Noch ehe wir klingeln konnten, öffnete ein hagerer Mann mit grauen Haaren und einem ausdruckslosen Gesicht die Tür. Fast gespenstisch lautlos ließ er uns eintreten und nahm uns unsere Hüte ab. Trotz seiner höflichen Geste war sein Aussehen derart abstoßend, dass es mir unangenehm war, ihm meine Sachen zu reichen.

Er führte uns in einen geschmackvoll eingerichteten Salon, wo uns unsere Gastgeberin bereits erwartete. Anschließend verschwand der Diener lautlos.

Mir fiel auf, dass Miss Van Loan trotz äußerlich gefasster Miene nervös war; ihre Hand zitterte sacht, als sie mich begrüßte. Auch der Doktor bemerkte dies offensichtlich, denn er prüfte sogleich ihren Puls.

„Haben Sie etwas Ungewöhnliches erlebt, bevor wir kamen?“

„Nichts Konkretes, aber dieses bedrückende Gefühl, als schlich ständig etwas Unheilvolles durch die Räume, hat mich den ganzen Tag nicht losgelassen. Ich hatte auch Angst, Sie könnten nicht kommen.“

„Sie sind sehr tapfer“, sagte er, während er seine Uhr wieder einsteckte. „Dennoch haben Sie offenbar in letzter Zeit zu viel durchgemacht. Wenn es nicht um eine so große Erbschaft ginge, würde ich Ihnen raten, das Haus zu verlassen.“

„Sie glauben also, man könnte diese Erscheinung in einer einzigen Nacht vertreiben?“

„Zumindest ist das meine Hoffnung. Ich habe da eine Theorie—“

Er brach abrupt ab, weil sich plötzlich der Türknauf lautstark bewegte. Genau die Tür, durch die der Diener vorhin hinausgegangen war.

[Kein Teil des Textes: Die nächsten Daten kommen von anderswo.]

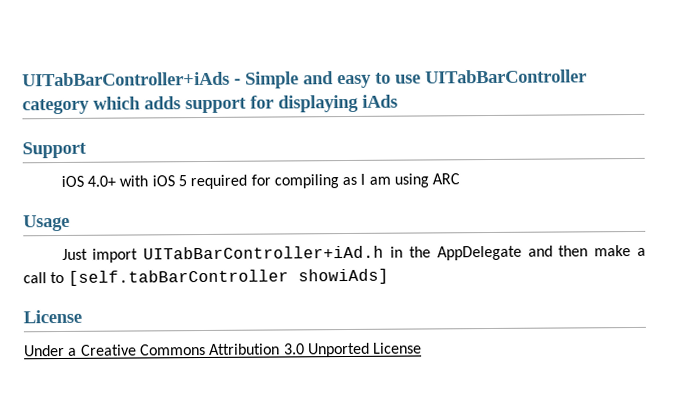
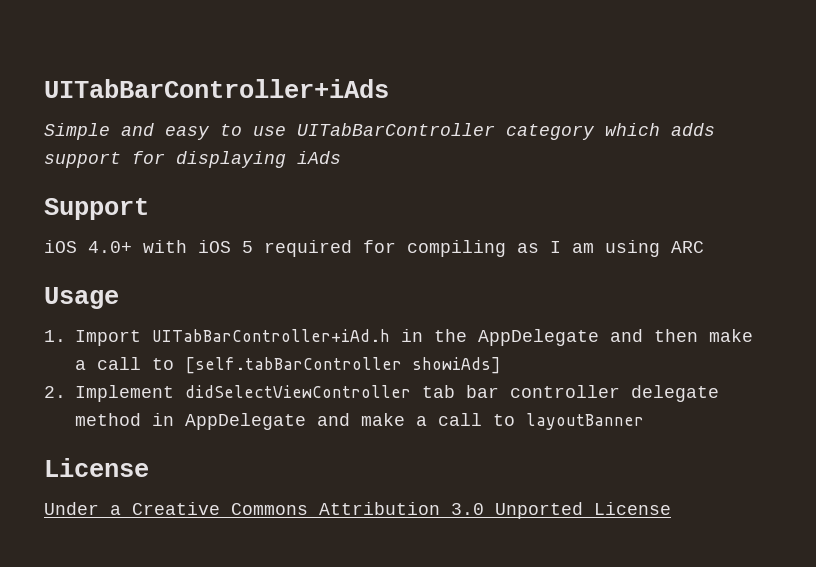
- UITabBarController+iAds - Simple and easy to use UITabBarController category which adds support for displaying iAds
+ UITabBarController+iAds
+ Simple and easy to use UITabBarController category which adds support for displaying iAds
- Just import UITabBarController+iAd.h in the AppDelegate and then make a call to [self.tabBarController showiAds]
+ 1. Import UITabBarController+iAd.h in the AppDelegate and then make a call to [self.tabBarController showiAds]
+ 2. Implement didSelectViewController tab bar controller delegate method in AppDelegate and make a call to layoutBanner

„Es kommt!“, entfuhr es ihr voller Angst.

Wir wandten uns der Tür zu, die sich öffnete, obwohl niemand sichtbar im Flur stand. Für ein paar Sekunden blieb sie offen, als zögere dort eine unsichtbare Hand am Knauf, um sich dann krachend wieder zu schließen.

Mir lief es kalt über den Rücken, und ich zuckte beinahe zusammen, als hinter mir ein kehliges Grollen erklang.

„Das ist nur Sandy, mein Airedale“, erklärte sie. „Er hockt hinter dem Diwan und knurrt jedes Mal, wenn … etwas hereinkommt.“

Ich spürte erleichtert, wie mich das Irdische dieses Hundegebrummes etwas beruhigte. Dennoch war die Atmosphäre im Raum zum Zerreißen gespannt.

„Ich fühle nichts Ungewöhnliches“, sagte der Doktor ernst.

Wir warteten. Draußen hörte man nur das Zirpen der Grillen, das Froschkonzert und den entfernten Wellenschlag des Sees sowie ab und an den Ruf eines nachtaktiven Vogels. Nach einer Weile purzelte plötzlich der schwere Schürhaken von der Kaminumrandung und rutschte über die Fliesen, dann stößweise über den Teppich bis zur Raummitte. Dort verharrte er kurz, drehte sich ruckartig und glitt nun direkt auf mich zu. Schon meinte ich, er würde mir gegen die Beine knallen, da zog ich hastig die Füße ein, beinahe gefasst darauf, das Ding könne mir gleich anspringen.

Trotz dieser bizarren Szenerie wirkte der Doktor ungerührt, fast wie ein Wissenschaftler, dem man ein neues Insekt präsentiert. Die junge Frau hingegen sah deutlich beunruhigt aus.

„Vorsicht, Mr. Evans. Vielleicht tut er Ihnen etwas!“

Ich wollte vor ihr nicht feige wirken, zumal das Eisen jetzt reglos vor mir lag. Um zu beweisen, dass nichts dahintersteckt, hob ich es auf und inspizierte es genau. Doch kaum hielt ich es in der Hand, da riss es mir jemand – oder etwas – mit abruptem Ruck wieder fort. Es fiel polternd zu Boden und schlitterte zurück zum Kamin.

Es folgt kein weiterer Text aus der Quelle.